SMART (ALECK) CASUAL


The invitation for the afternoon party suggested "smart casual" clothing. I had to research what that term meant. Back in the ‘50s, only evening-party invitations were cause for dress code prompting, and then only if they included one of the following admonitions: black tie, white tie, semi-formal. Otherwise, the decision was all ours. Sometimes I’d call my friends to confer after getting an invitation, but garb usually boiled down to the basics: flouncy dress, high-heeled shoes (or, at least, dressy flat shoes—“flats,” we called them), and nylon stockings. Guys probably had a tougher time deciding because of their reluctance to get advice, or maybe it was easier, too. One thing was for sure. Unlike today’s world, no one made snooty distinctions (woven vs. knitted) between shirt fabrics.

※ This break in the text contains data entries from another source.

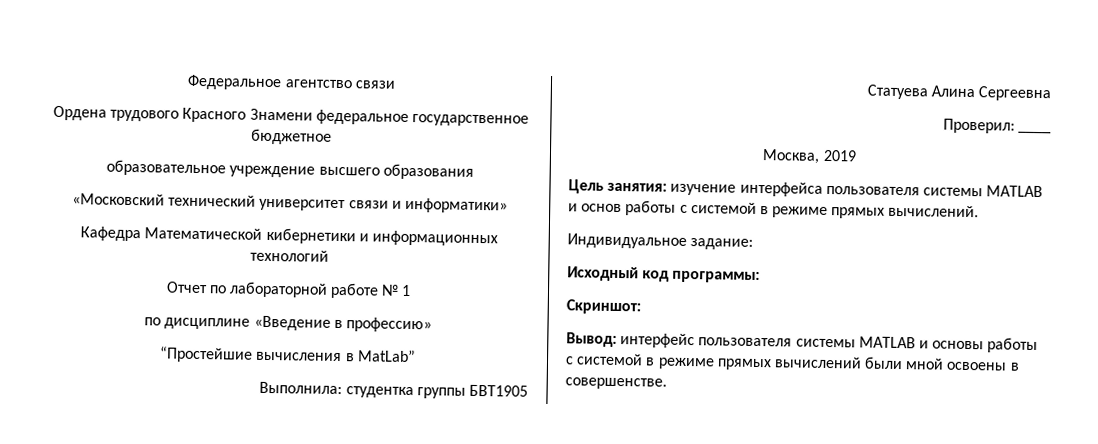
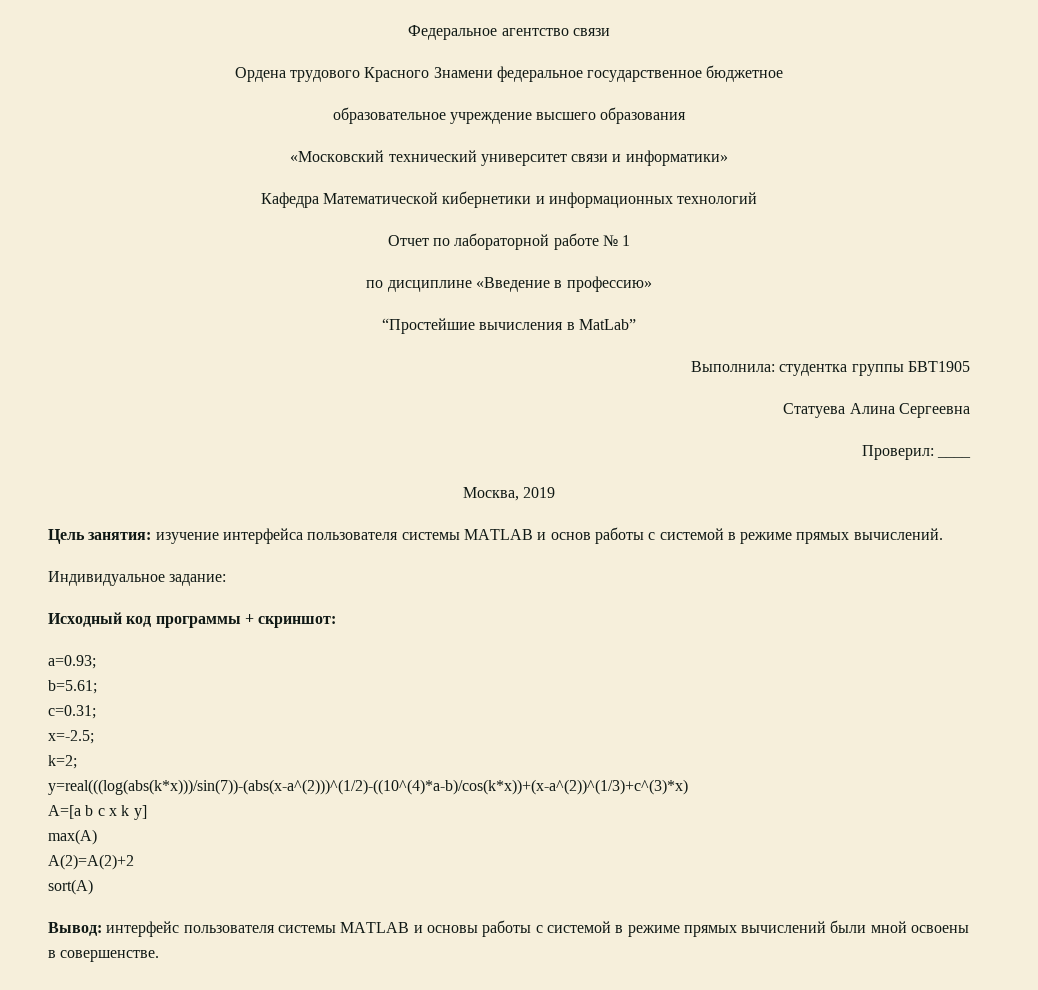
- Исходный код программы:
- Скриншот:
+ Исходный код программы + скриншот:
+ a=0.93;
+ b=5.61;
+ c=0.31;
+ x=-2.5;
+ k=2;
+ y=real(((log(abs(k*x)))/sin(7))-(abs(x-a^(2)))^(1/2)-((10^(4)*a-b)/cos(k*x))+(x-a^(2))^(1/3)+c^(3)*x)
+ A=[a b c x k y]
+ max(A)
+ A(2)=A(2)+2
+ sort(A)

In those days, however, knowledge of certain unbendable rules was a prerequisite for enjoying oneself at, say, a wedding. A huge prohibition about color assured that nobody but the bride wore white, and no guest at any wedding would think of wearing black, because of its subtle allusion to death and mourning. We didn’t want to jinx the marriage, did we? Even the groom wasn’t supposed to wear a black tuxedo unless the wedding was five o’clock or later. Recently I received an invitation to a wedding instructing the guests to wear black and white. We’ve come a long way on the wedding front, but ironically, the fine distinctions for less-formal gatherings seem to be increasing.

Today, invitations for parties—even meeting announcements—frequently command us to appear in business casual, stylish casual, contemporary business casual (instead of what, medieval business casual?), sporty casual, rugged casual, or my favorite—a true oxymoron—dressy casual. Each term is defined differently but frequently boils down to (depending on whose definition you use) women wearing separates with a “put together look” and men wearing shirts that could accommodate a necktie (i.e. shirts with collars) if they were going to wear a necktie, which they aren’t supposed to. It seems like a series of double negatives needing to be sorted out—just to be sure.

And the opposite of smart casual is what, stupid casual? I’m determined not to let the younger generation ruin a good party for me, so I will make certain I’m wearing exactly the right thing for my latest summons. But instead of grabbing my frayed copy of Emily Post’s Etiquette book, I will roam the Internet and become lost in space —metaphorically, anyway—while I search “ASK-type” Web sites. Those nylons and flouncy dresses seemed so easy, in hindsight. Of course, nowadays I’d be wearing that dress with laced-up oxfords, which could detract from the cuteness factor.

Maybe I’ll make my own definition of smart casual: An elegant outfit worn with comfortable shoes. I hope it won’t make the hostess cringe, but I like this concept. I’ll call it sensible casual and possibly start a whole new fad.

© 2010 by Sara J. Glerum
All rights reserved. Electronic version published 2010

1 comment:

Anonymous said...

Your piece reminded me of the actress who wore orange tennis shoes to the Academy Awards. Comfort first.

One of the joys of getting older--we can wear sensible!